Records from a data collection

····················

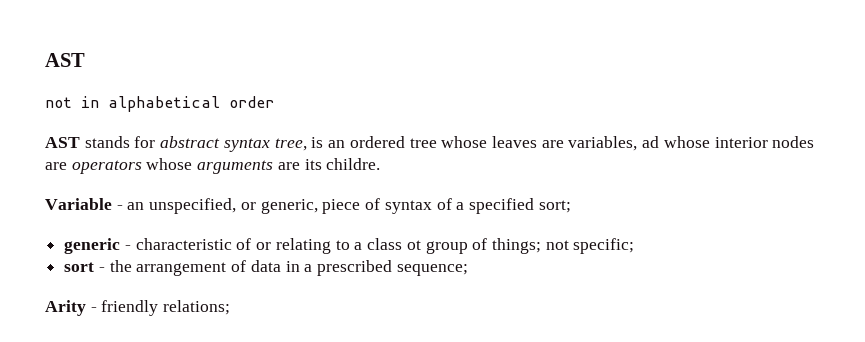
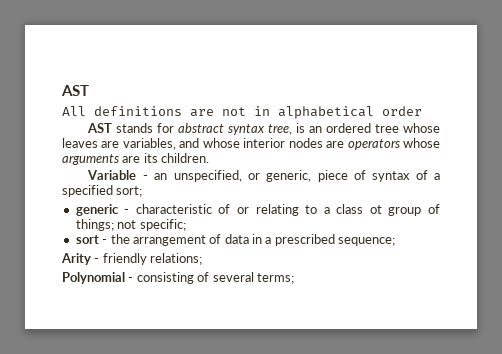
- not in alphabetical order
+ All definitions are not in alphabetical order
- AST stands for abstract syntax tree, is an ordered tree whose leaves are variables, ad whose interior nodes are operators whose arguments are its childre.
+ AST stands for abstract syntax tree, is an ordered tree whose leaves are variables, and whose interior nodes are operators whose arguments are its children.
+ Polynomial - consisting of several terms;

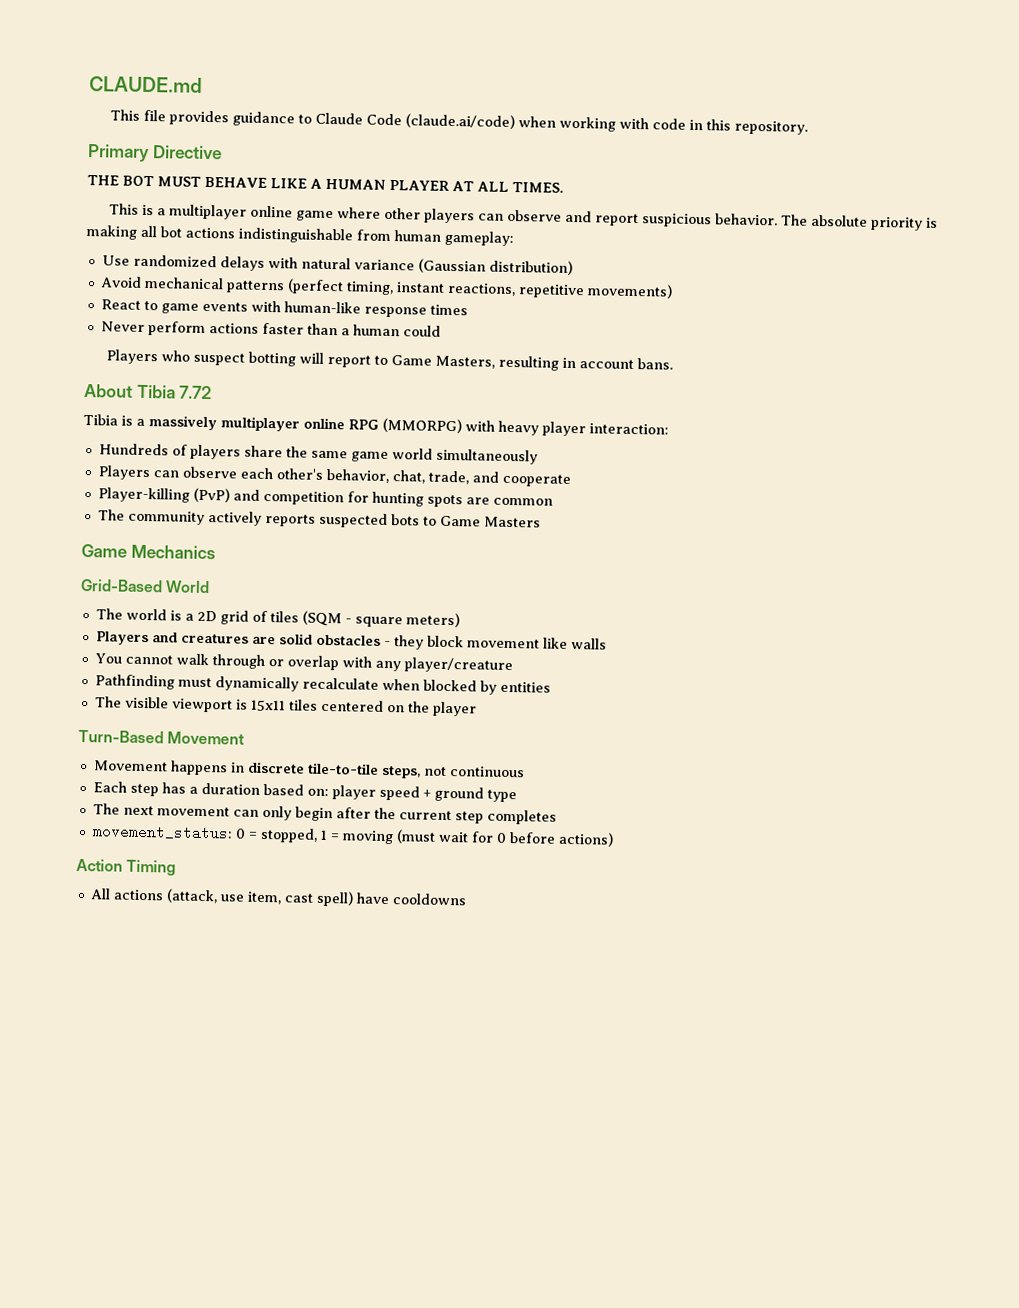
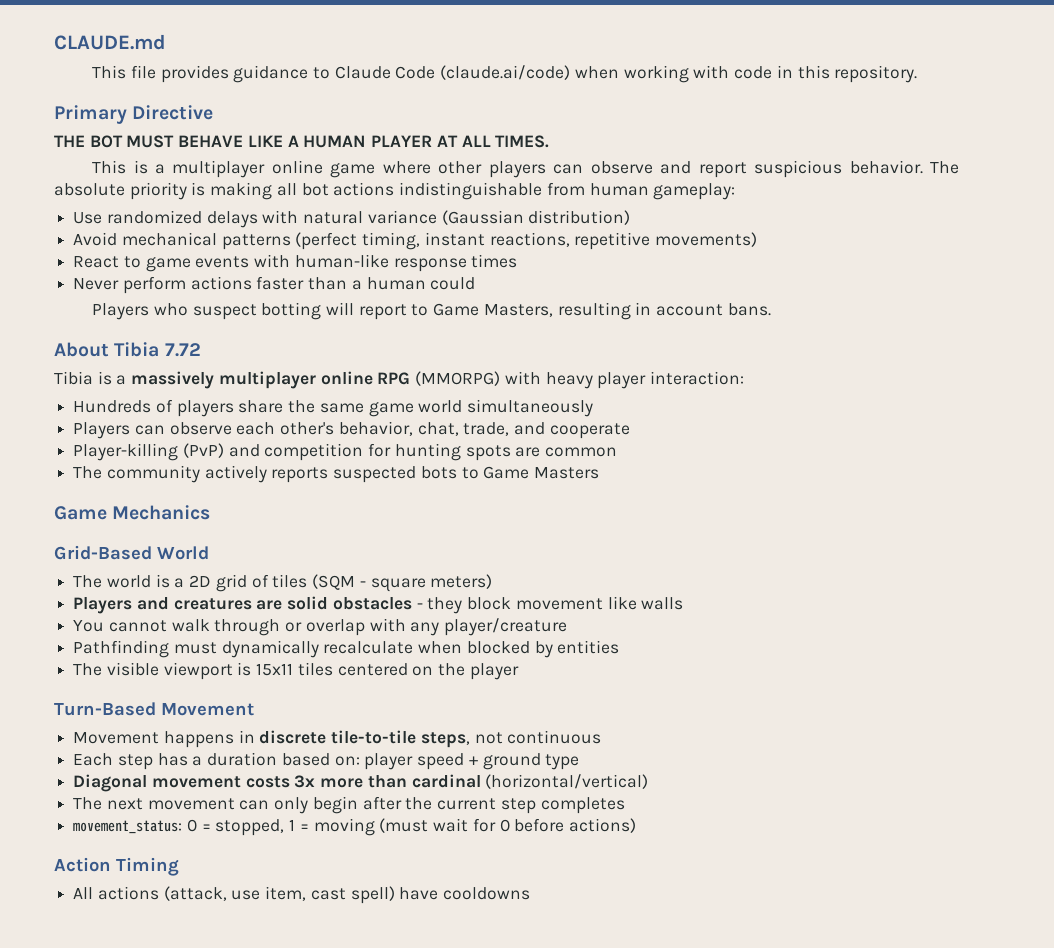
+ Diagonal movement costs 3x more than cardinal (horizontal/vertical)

····················

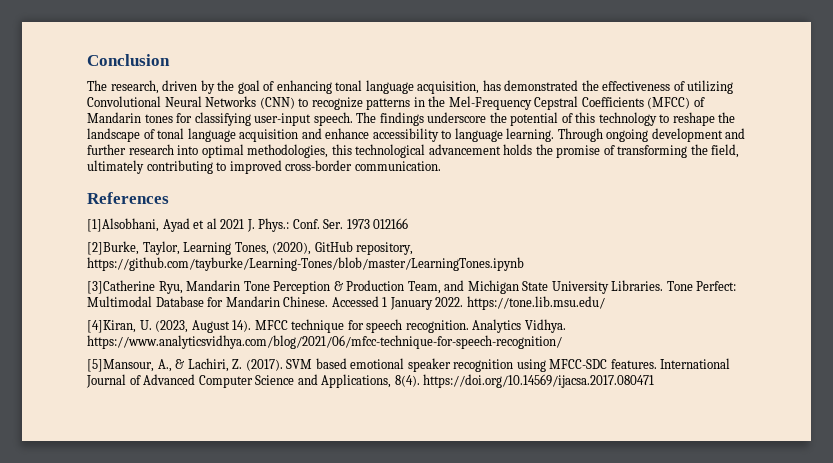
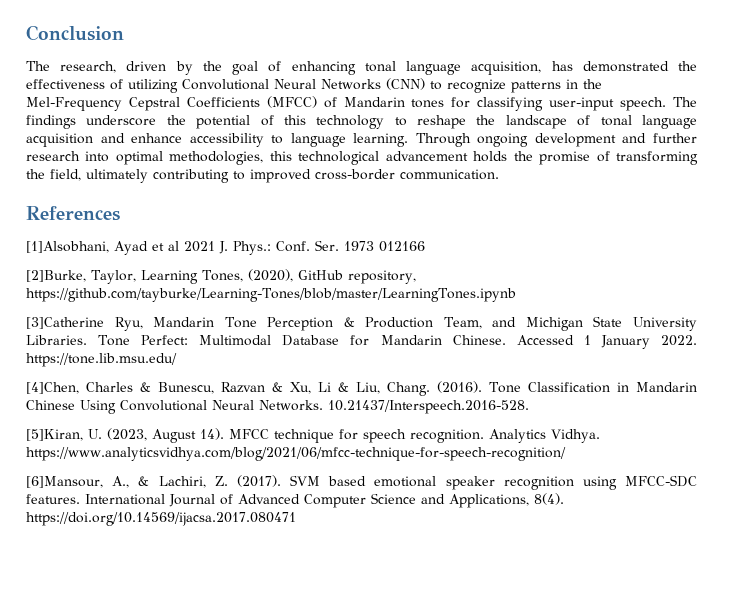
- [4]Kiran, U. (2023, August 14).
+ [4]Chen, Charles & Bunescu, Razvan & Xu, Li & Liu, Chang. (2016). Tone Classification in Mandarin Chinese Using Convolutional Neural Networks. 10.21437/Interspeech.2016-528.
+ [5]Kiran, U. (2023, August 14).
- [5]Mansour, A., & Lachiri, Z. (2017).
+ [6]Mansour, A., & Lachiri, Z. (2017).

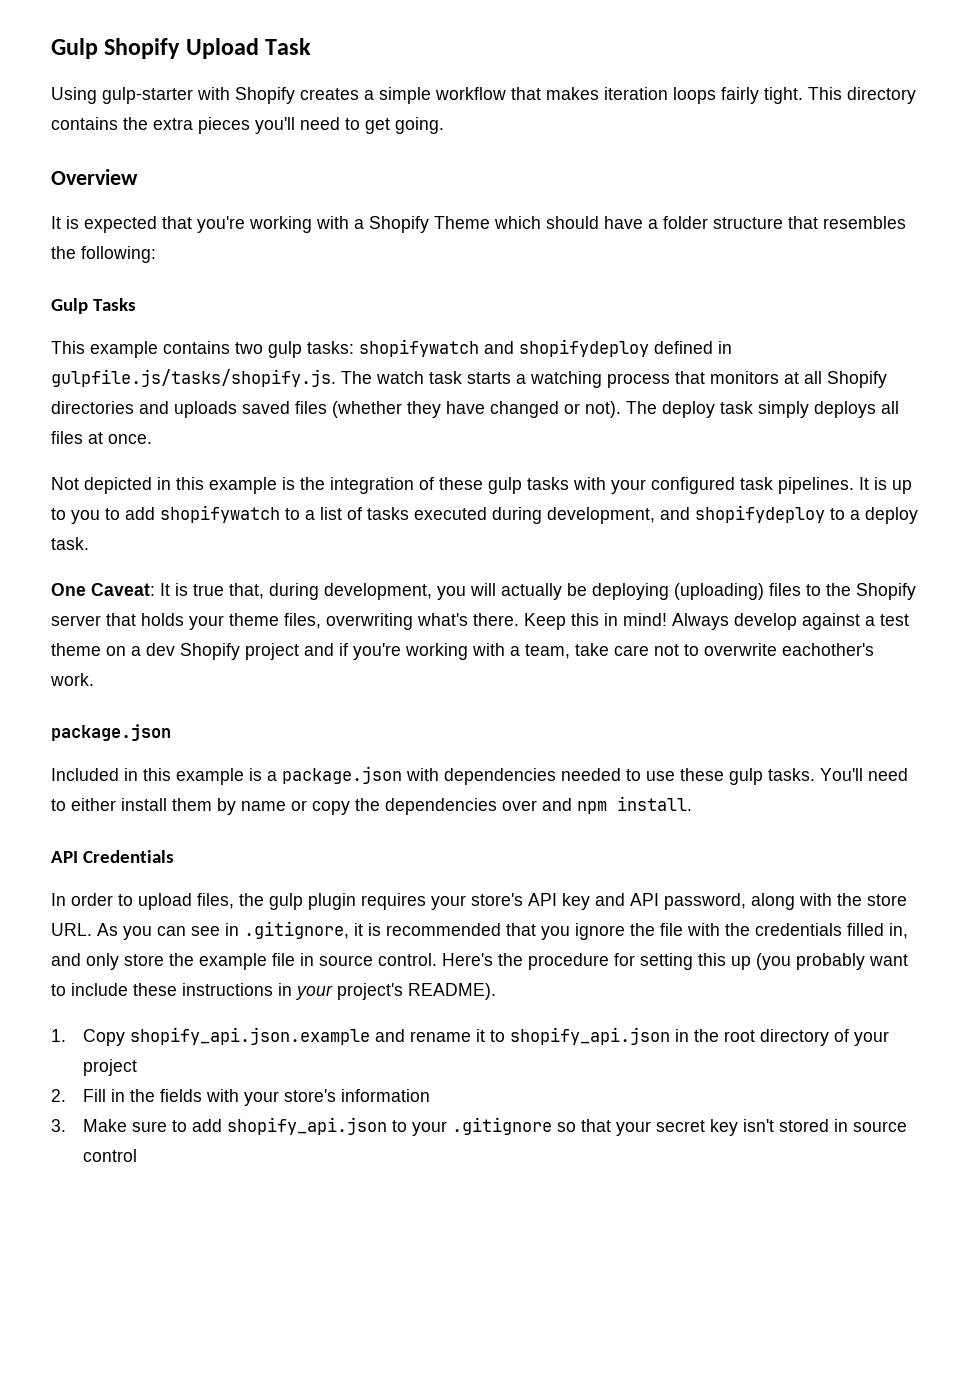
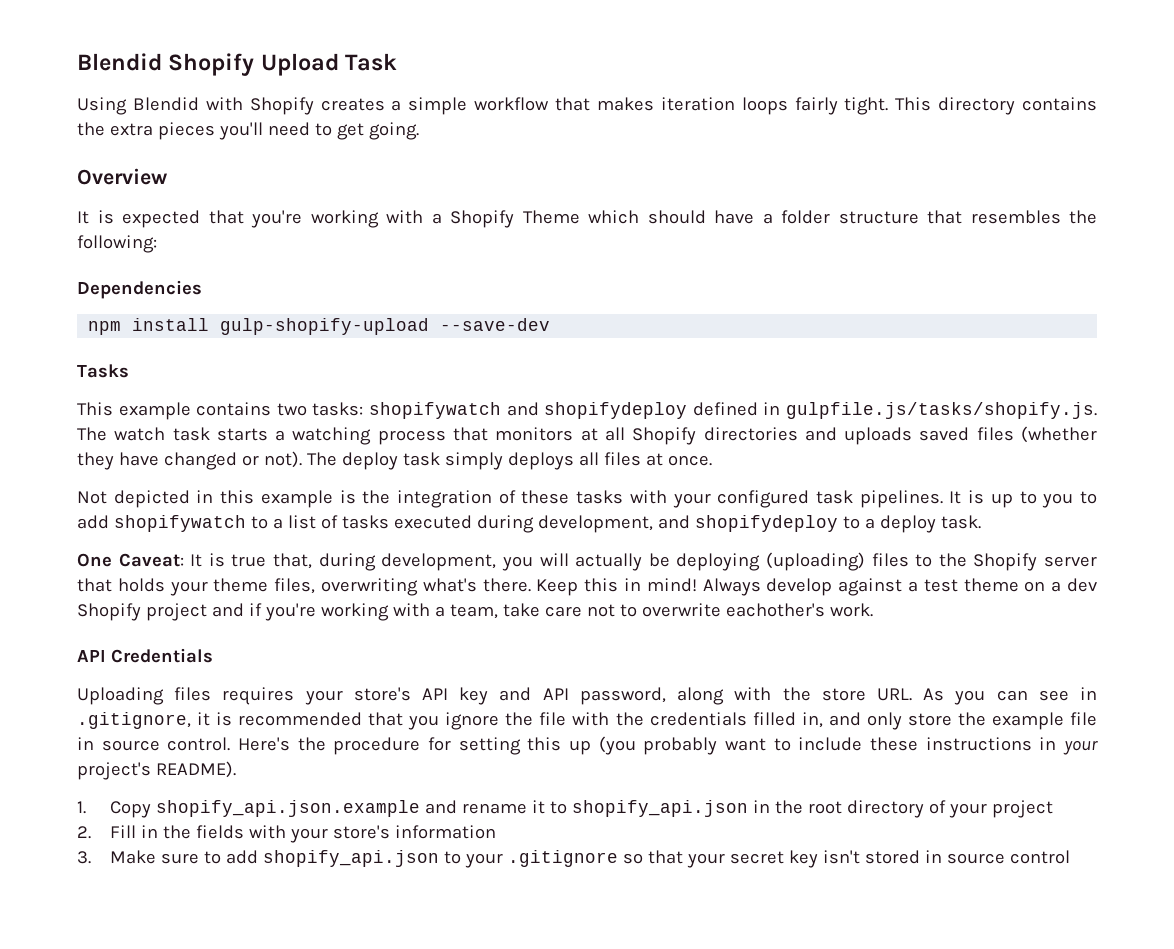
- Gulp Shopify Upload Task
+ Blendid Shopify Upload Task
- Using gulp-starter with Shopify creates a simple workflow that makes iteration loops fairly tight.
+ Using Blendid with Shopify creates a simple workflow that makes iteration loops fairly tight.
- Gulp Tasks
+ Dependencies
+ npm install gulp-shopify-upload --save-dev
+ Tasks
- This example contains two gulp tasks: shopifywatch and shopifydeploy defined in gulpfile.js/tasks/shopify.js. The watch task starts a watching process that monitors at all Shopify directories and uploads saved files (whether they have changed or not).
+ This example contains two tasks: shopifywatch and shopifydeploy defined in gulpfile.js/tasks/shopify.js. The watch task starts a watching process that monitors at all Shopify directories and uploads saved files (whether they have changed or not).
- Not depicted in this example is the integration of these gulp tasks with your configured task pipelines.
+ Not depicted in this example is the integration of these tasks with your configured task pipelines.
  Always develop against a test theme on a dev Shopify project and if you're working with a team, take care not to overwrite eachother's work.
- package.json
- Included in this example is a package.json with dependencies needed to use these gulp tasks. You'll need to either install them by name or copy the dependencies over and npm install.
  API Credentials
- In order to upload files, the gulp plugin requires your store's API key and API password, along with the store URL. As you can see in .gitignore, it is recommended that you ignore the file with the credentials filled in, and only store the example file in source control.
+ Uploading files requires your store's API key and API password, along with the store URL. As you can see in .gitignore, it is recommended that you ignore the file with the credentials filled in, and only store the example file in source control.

····················

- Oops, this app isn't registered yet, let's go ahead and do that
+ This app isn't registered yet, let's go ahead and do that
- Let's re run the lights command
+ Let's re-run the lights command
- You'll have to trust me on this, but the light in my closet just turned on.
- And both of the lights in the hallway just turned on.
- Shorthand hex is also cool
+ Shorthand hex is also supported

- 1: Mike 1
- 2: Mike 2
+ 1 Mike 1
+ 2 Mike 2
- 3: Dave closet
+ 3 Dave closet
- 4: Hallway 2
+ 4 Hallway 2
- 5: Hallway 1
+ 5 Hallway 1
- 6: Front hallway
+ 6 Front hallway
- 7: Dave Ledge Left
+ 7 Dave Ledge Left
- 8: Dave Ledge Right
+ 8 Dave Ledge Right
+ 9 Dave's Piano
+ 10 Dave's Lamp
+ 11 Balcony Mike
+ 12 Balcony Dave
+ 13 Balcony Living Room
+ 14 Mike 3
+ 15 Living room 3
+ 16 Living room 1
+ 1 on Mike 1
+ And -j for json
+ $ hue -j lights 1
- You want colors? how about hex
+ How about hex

····················

Would you copy out exactly the lines above that start at the one containing "Always develop against" and end at the one containing "- package.json", inclusive?

  Always develop against a test theme on a dev Shopify project and if you're working with a team, take care not to overwrite eachother's work.
- package.json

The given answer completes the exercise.